Measurement of adherent cell mass and growth

Abstract

The characterization of physical properties of cells such as their mass and stiffness has been of great interest and can have profound implications in cell biology, tissue engineering, cancer, and disease research. For example, the direct dependence of cell growth rate on cell mass for individual adherent human cells can elucidate the mechanisms underlying cell cycle progression. Here we develop an array of micro-electro-mechanical systems (MEMS) resonant mass sensors that can be used to directly measure the biophysical properties, mass, and growth rate of single adherent cells. Unlike conventional cantilever mass sensors, our sensors retain a uniform mass sensitivity over the cell attachment surface. By measuring the frequency shift of the mass sensors with growing (soft) cells and fixed (stiff) cells, and through analytical modeling, we derive the Young's modulus of the unfixed cell and unravel the dependence of the cell mass measurement on cell stiffness. Finally, we grew individual cells on the mass sensors and measured their mass for 50+ hours. Our results demonstrate that adherent human colon epithelial cells have increased growth rates with a larger cell mass, and the average growth rate increases linearly with the cell mass, at 3.25%/hr. Our sensitive mass sensors with a position-independent mass sensitivity can be coupled with microscopy for simultaneous monitoring of cell growth and status, and provide an ideal method to study cell growth, cell cycle progression, differentiation, and apoptosis.

Fig. 1.

Sensor schematic and experimental set up. (A) The first mode of resonance is shown with the mass sensitivity (color bar) normalized to its maximum value.
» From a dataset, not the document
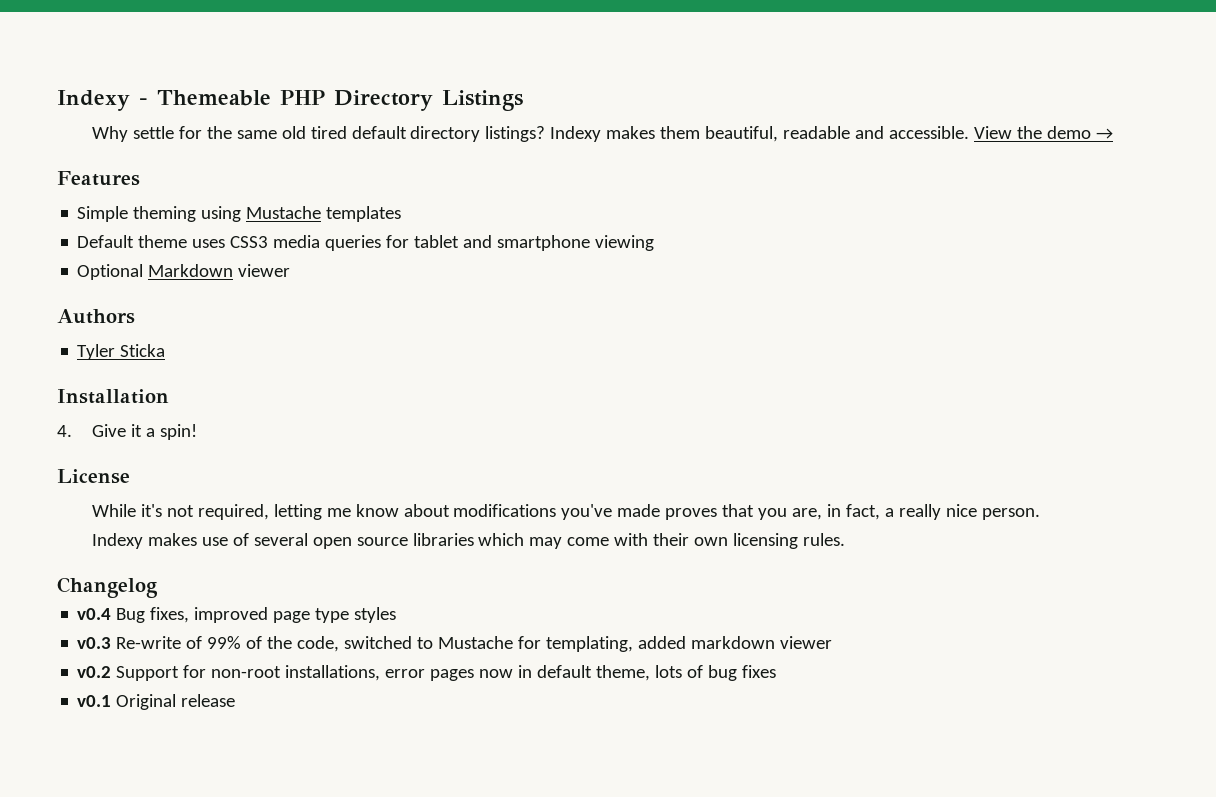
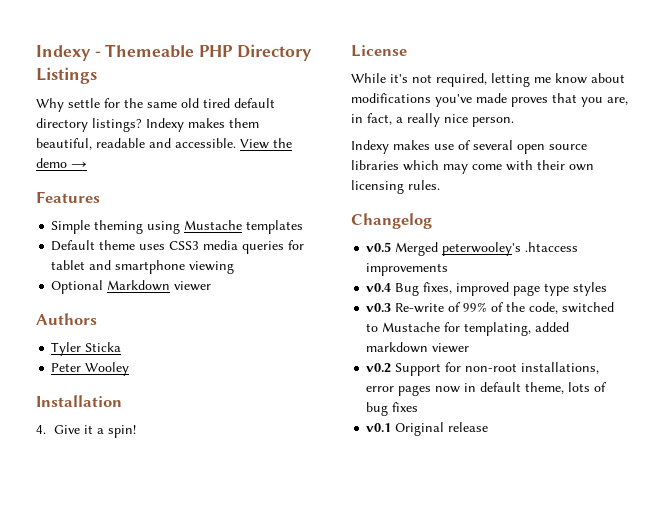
+ Peter Wooley
+ v0.5 Merged peterwooley's .htaccess improvements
Modal analysis of cantilevers in liquid via finite element simulations show that they have a spatially nonuniform mass sensitivity or error due to cell positioning of greater than 100% from the free end of the cantilever to the middle of the cantilever (top image), whereas resonating platform designs demonstrate spatial nonuniformity of mass sensitivity or error due to cell position to be less than 4% from the center to the edge of the platform (bottom image). (B) SEM image showing a sensor array; an individual sensor is shown in the inset. (C) Schematic diagram summarizing the automated frequency measurements setup. (D) Frequency response of the sensor with (orange) and without (blue) cell.

Fig. 2.

Measurement of frequency shift of adherent cells on pedestal sensors for extracting material properties of the cells. (A) The resonant frequency shift (decrease) is directly related to cell volume of attached cells, confirming the general trend that an increase in cell volume (and mass) decreases the resonant frequency. (B) The apparent mass of HT29 cells after fixation is 1.4 times greater than before fixation. (C) Schematics of dynamical models demonstrating the conventional “mass-spring-damper system” (left), and the improved mass-spring-damper system used to obtain the Young’s modulus, and cell mass from experimental data. (D) A three-dimensional plot summarizing how cell stiffness (Young’s modulus) and viscosity influence mass measurement (mass reading ratio is apparent mass divided by actual mass). The estimated Young’s modulus and viscosity from the 2-DOF model is 4.09 ± 1.22 kPa and 4 ± 2 mPa·s. (E) Calculated dependence of the mass reading ratio on the stiffness of the cell is shown in orange curve (see Materials and Methods) and a normalized histogram of the Young’s modulus is shown in blue curve (see Materials and Methods). (F) The effect of the cell geometry to the mass measurement of a cell with a constant volume. In vitro, an HT29 cell is observed to have the contact area of 200 ∼ 300 μm² (Fig. S3B).

Fig. 3.

Mass measurement of adherent cells versus time. (A) A mass decrease is observed when dead cells or debris are removed during media changes, an internal measurement control. (B) The mass increase of a single adherent cell (blue line) with a linear curve fitting (orange line, y = 0.0513x + 0.3848). (C) Prior to cell division, an individual cell growth data (blue line) conforms to an exponential curve fitting (orange line, y = 0.5303e^0.0353x). Cell division events are marked by sharp mass decreases (inset 1–3), as confirmed by numerical modeling. (D) Mass changes versus time of an inherently synchronized cell growing and dividing into two and four cells; three divisions distinguish the growth profiles.

Fig. 4.

Analysis of cell growth rate versus cell mass. (A) Relative mass increases from 12 different individual cells. For single cell growth analysis, the data was analyzed prior to mitotic events (two divisions are shown, arrowheads). (B) Five histograms account for all cell mass accumulation data of cells. Top plot shows the background noise of an empty sensor while the bottom four plots show an increasing distribution of mass; data bins are nonoverlapping and show average cell mass per bin. (C) Average cells acquire an additional 3.25% of its whole cell mass every hour. The log–log relation in the inset shows a power law of < 1, which is consistent with scaling rules of energy consumption versus size of an organism (31). (D) Background sensor (orange curve) and cell data (black curve) are from a single cell.